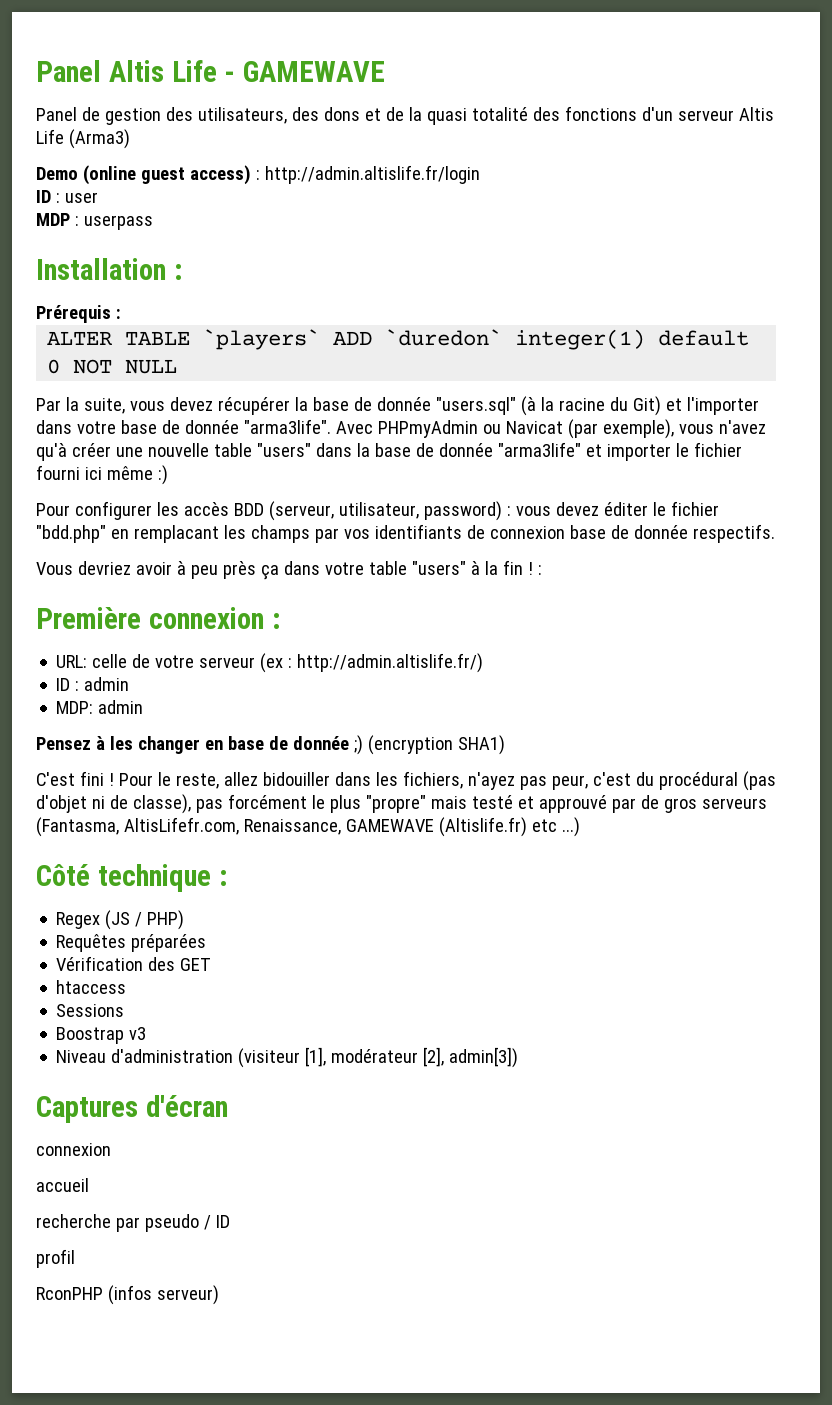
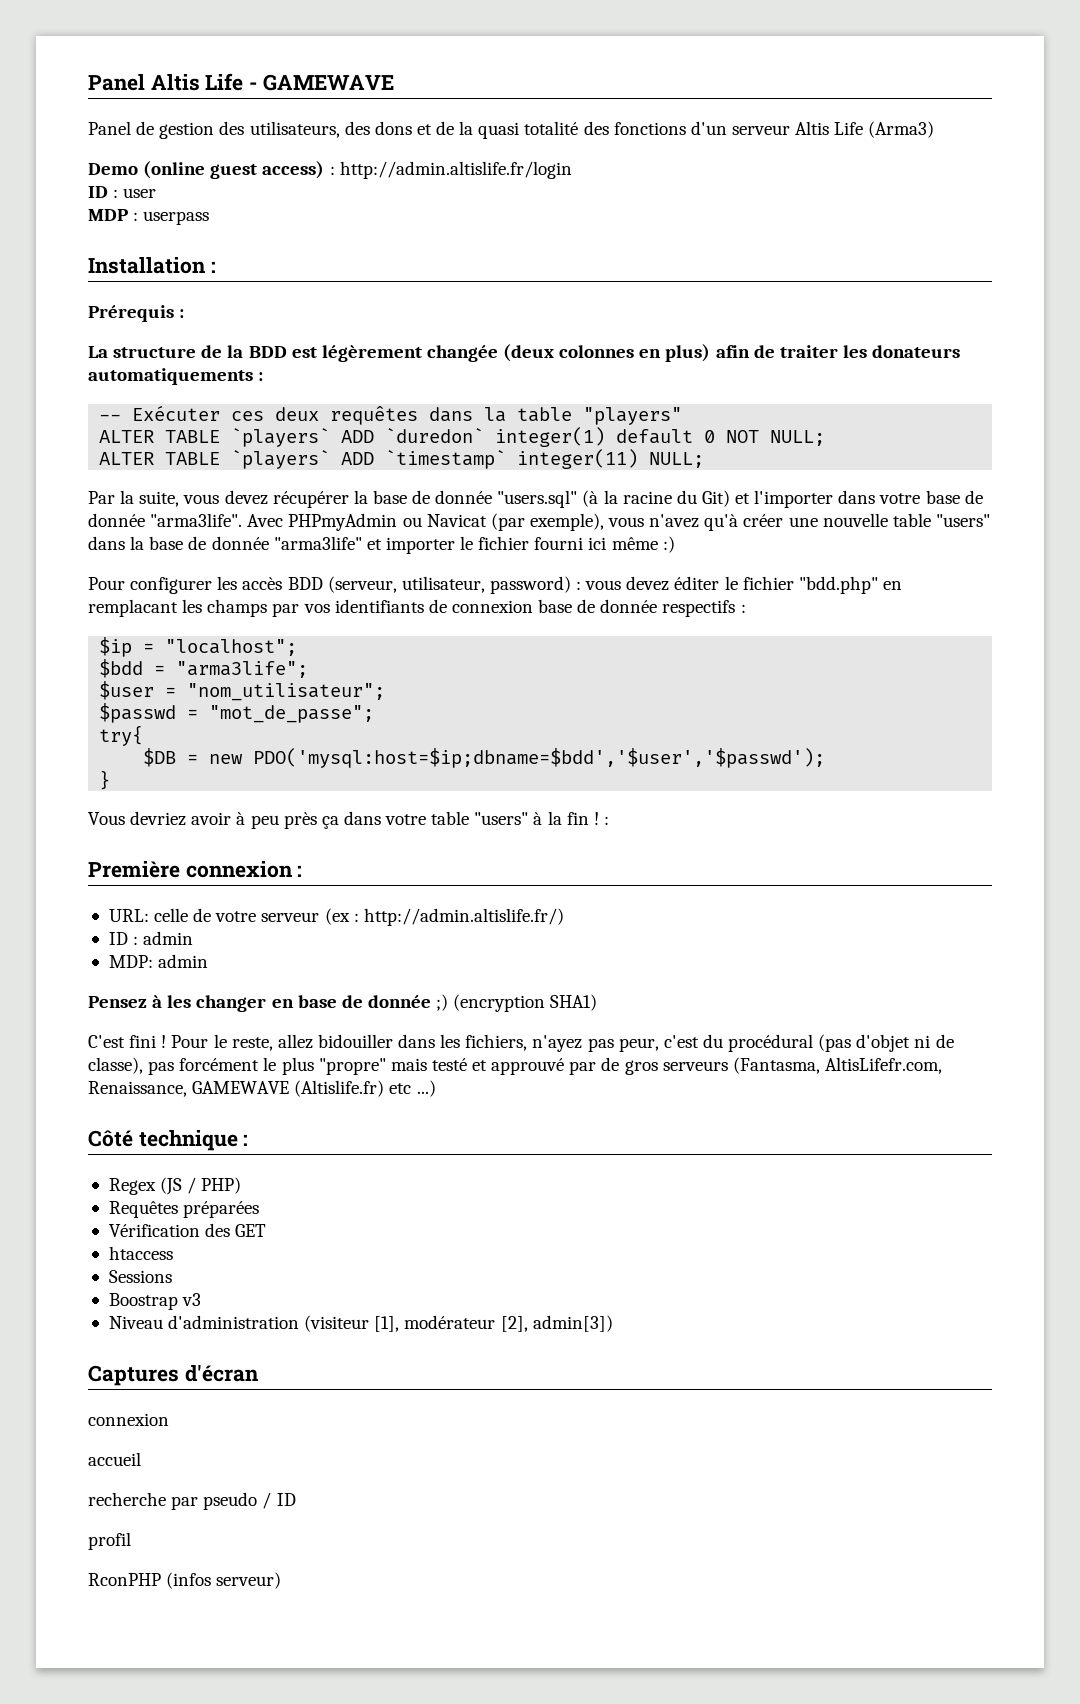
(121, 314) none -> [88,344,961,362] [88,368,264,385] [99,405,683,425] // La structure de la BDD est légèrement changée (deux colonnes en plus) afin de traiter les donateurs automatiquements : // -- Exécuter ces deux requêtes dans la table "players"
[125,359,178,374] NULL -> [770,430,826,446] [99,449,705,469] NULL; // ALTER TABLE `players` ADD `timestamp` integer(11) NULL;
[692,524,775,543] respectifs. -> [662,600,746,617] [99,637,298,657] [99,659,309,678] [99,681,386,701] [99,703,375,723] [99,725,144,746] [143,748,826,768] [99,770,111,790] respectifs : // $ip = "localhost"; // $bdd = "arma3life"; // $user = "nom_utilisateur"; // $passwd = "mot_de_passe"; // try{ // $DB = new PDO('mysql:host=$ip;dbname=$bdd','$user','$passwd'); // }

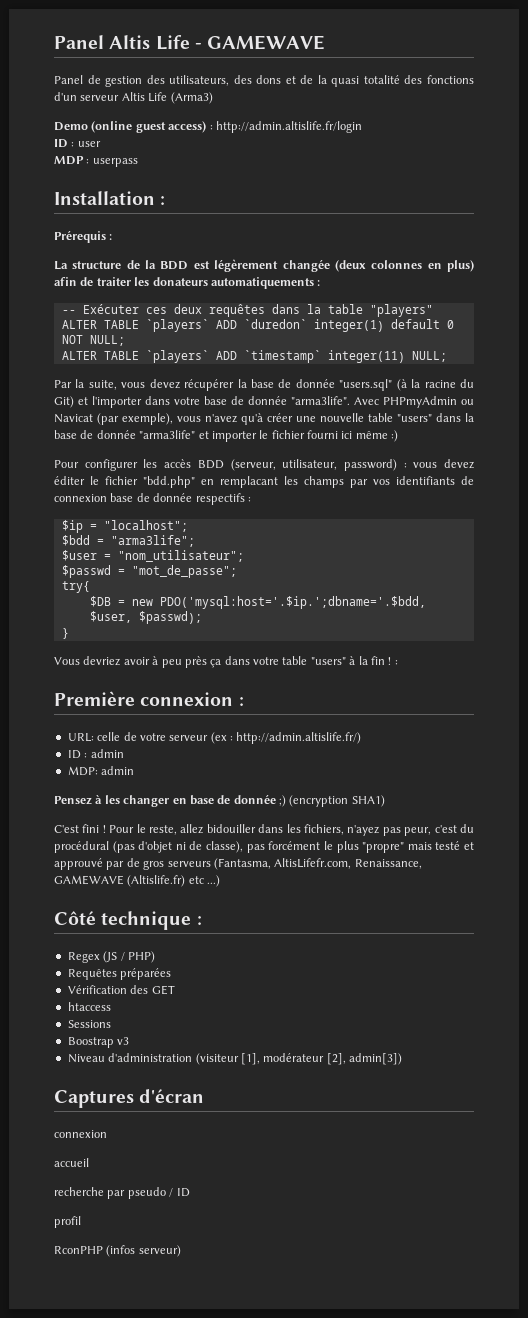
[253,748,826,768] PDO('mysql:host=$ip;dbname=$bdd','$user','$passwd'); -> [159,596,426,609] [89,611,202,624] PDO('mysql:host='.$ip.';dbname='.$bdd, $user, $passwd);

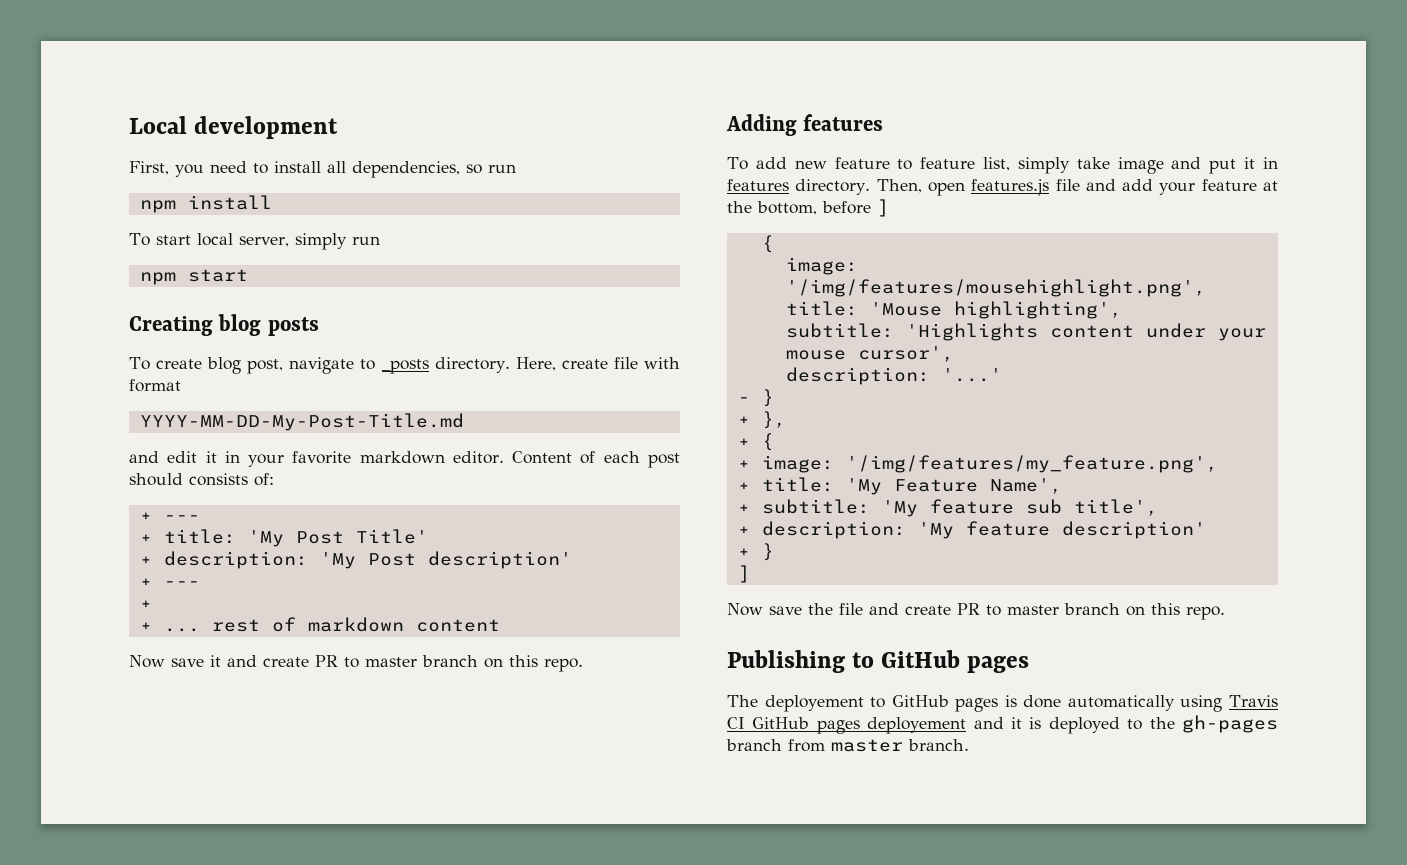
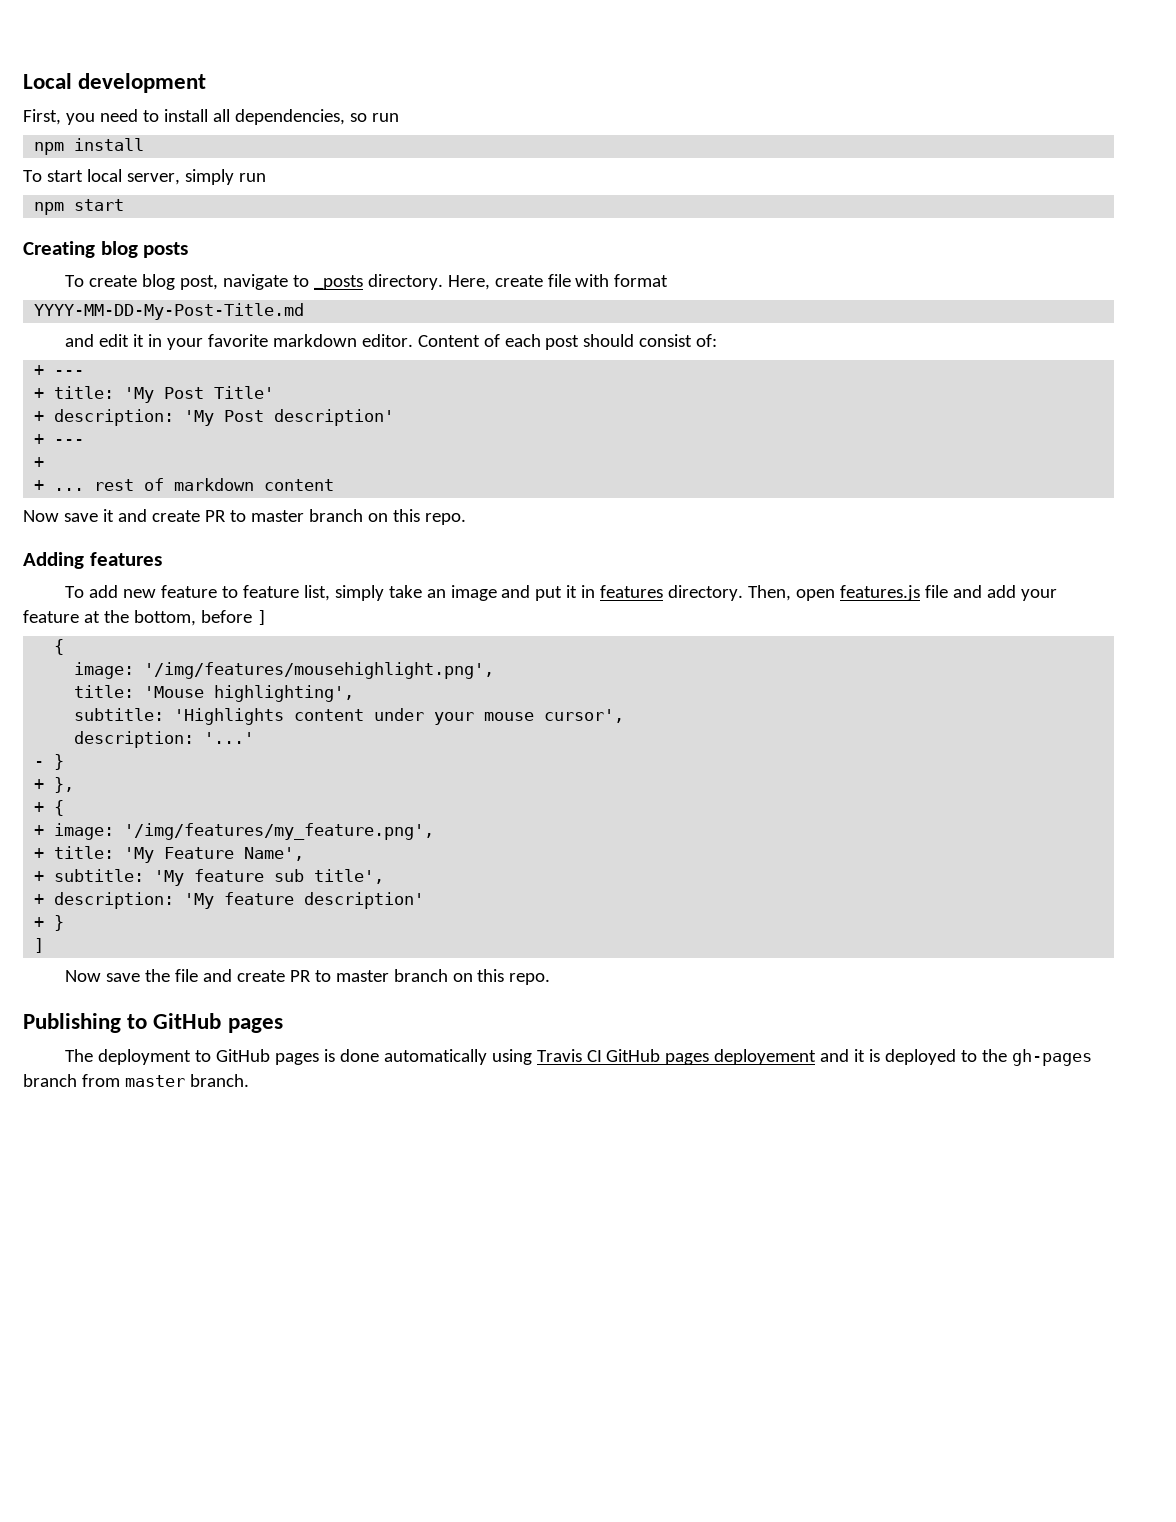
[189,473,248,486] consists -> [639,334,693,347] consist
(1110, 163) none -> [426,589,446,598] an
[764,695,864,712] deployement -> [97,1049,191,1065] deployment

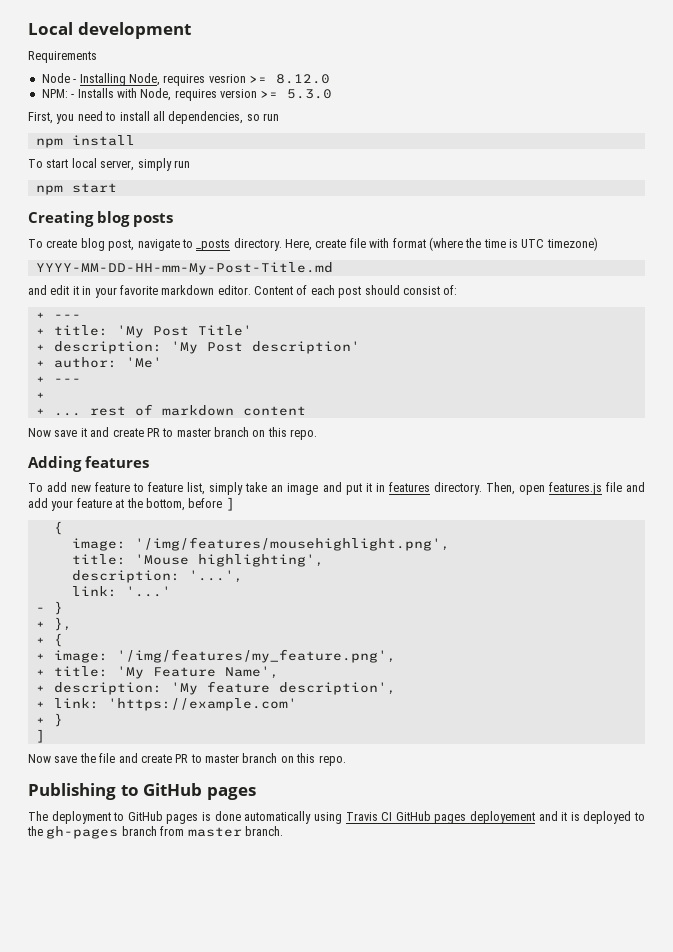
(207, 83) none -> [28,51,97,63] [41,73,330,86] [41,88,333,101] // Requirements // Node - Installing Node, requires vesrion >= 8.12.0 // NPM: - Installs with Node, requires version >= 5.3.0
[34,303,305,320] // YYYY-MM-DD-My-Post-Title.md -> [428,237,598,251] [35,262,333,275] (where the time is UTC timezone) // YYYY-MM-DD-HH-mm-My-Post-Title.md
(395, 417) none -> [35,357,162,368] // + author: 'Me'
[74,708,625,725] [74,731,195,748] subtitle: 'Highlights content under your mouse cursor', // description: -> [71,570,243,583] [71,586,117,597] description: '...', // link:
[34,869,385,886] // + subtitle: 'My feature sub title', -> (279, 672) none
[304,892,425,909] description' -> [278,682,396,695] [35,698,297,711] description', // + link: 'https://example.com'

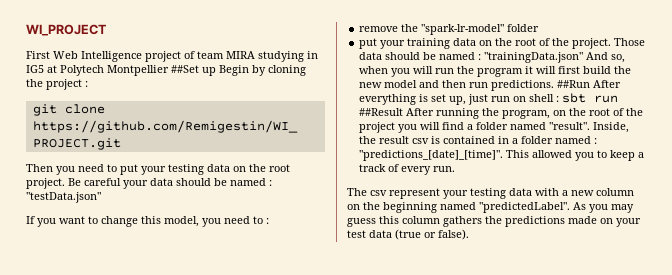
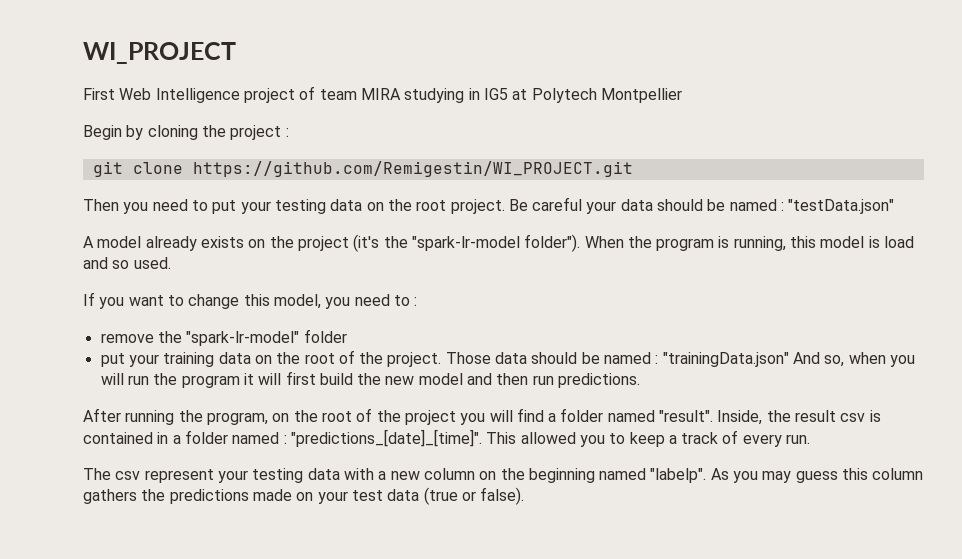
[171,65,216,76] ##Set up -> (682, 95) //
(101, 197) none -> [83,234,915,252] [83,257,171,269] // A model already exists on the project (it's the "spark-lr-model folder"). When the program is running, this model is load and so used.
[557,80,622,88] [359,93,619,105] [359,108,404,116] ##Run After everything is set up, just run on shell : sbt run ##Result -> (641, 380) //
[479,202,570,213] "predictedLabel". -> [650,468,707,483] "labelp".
##############################
Instructions for the task →
Every line above is to be written out unchanged, with the pictures omitted.

Solution to this exercise →
(121, 314) none -> [88,344,961,362] [88,368,264,385] [99,405,683,425] // La structure de la BDD est légèrement changée (deux colonnes en plus) afin de traiter les donateurs automatiquements : // -- Exécuter ces deux requêtes dans la table "players"
[125,359,178,374] NULL -> [770,430,826,446] [99,449,705,469] NULL; // ALTER TABLE `players` ADD `timestamp` integer(11) NULL;
[692,524,775,543] respectifs. -> [662,600,746,617] [99,637,298,657] [99,659,309,678] [99,681,386,701] [99,703,375,723] [99,725,144,746] [143,748,826,768] [99,770,111,790] respectifs : // $ip = "localhost"; // $bdd = "arma3life"; // $user = "nom_utilisateur"; // $passwd = "mot_de_passe"; // try{ // $DB = new PDO('mysql:host=$ip;dbname=$bdd','$user','$passwd'); // }

[253,748,826,768] PDO('mysql:host=$ip;dbname=$bdd','$user','$passwd'); -> [159,596,426,609] [89,611,202,624] PDO('mysql:host='.$ip.';dbname='.$bdd, $user, $passwd);

[189,473,248,486] consists -> [639,334,693,347] consist
(1110, 163) none -> [426,589,446,598] an
[764,695,864,712] deployement -> [97,1049,191,1065] deployment

(207, 83) none -> [28,51,97,63] [41,73,330,86] [41,88,333,101] // Requirements // Node - Installing Node, requires vesrion >= 8.12.0 // NPM: - Installs with Node, requires version >= 5.3.0
[34,303,305,320] // YYYY-MM-DD-My-Post-Title.md -> [428,237,598,251] [35,262,333,275] (where the time is UTC timezone) // YYYY-MM-DD-HH-mm-My-Post-Title.md
(395, 417) none -> [35,357,162,368] // + author: 'Me'
[74,708,625,725] [74,731,195,748] subtitle: 'Highlights content under your mouse cursor', // description: -> [71,570,243,583] [71,586,117,597] description: '...', // link:
[34,869,385,886] // + subtitle: 'My feature sub title', -> (279, 672) none
[304,892,425,909] description' -> [278,682,396,695] [35,698,297,711] description', // + link: 'https://example.com'

[171,65,216,76] ##Set up -> (682, 95) //
(101, 197) none -> [83,234,915,252] [83,257,171,269] // A model already exists on the project (it's the "spark-lr-model folder"). When the program is running, this model is load and so used.
[557,80,622,88] [359,93,619,105] [359,108,404,116] ##Run After everything is set up, just run on shell : sbt run ##Result -> (641, 380) //
[479,202,570,213] "predictedLabel". -> [650,468,707,483] "labelp".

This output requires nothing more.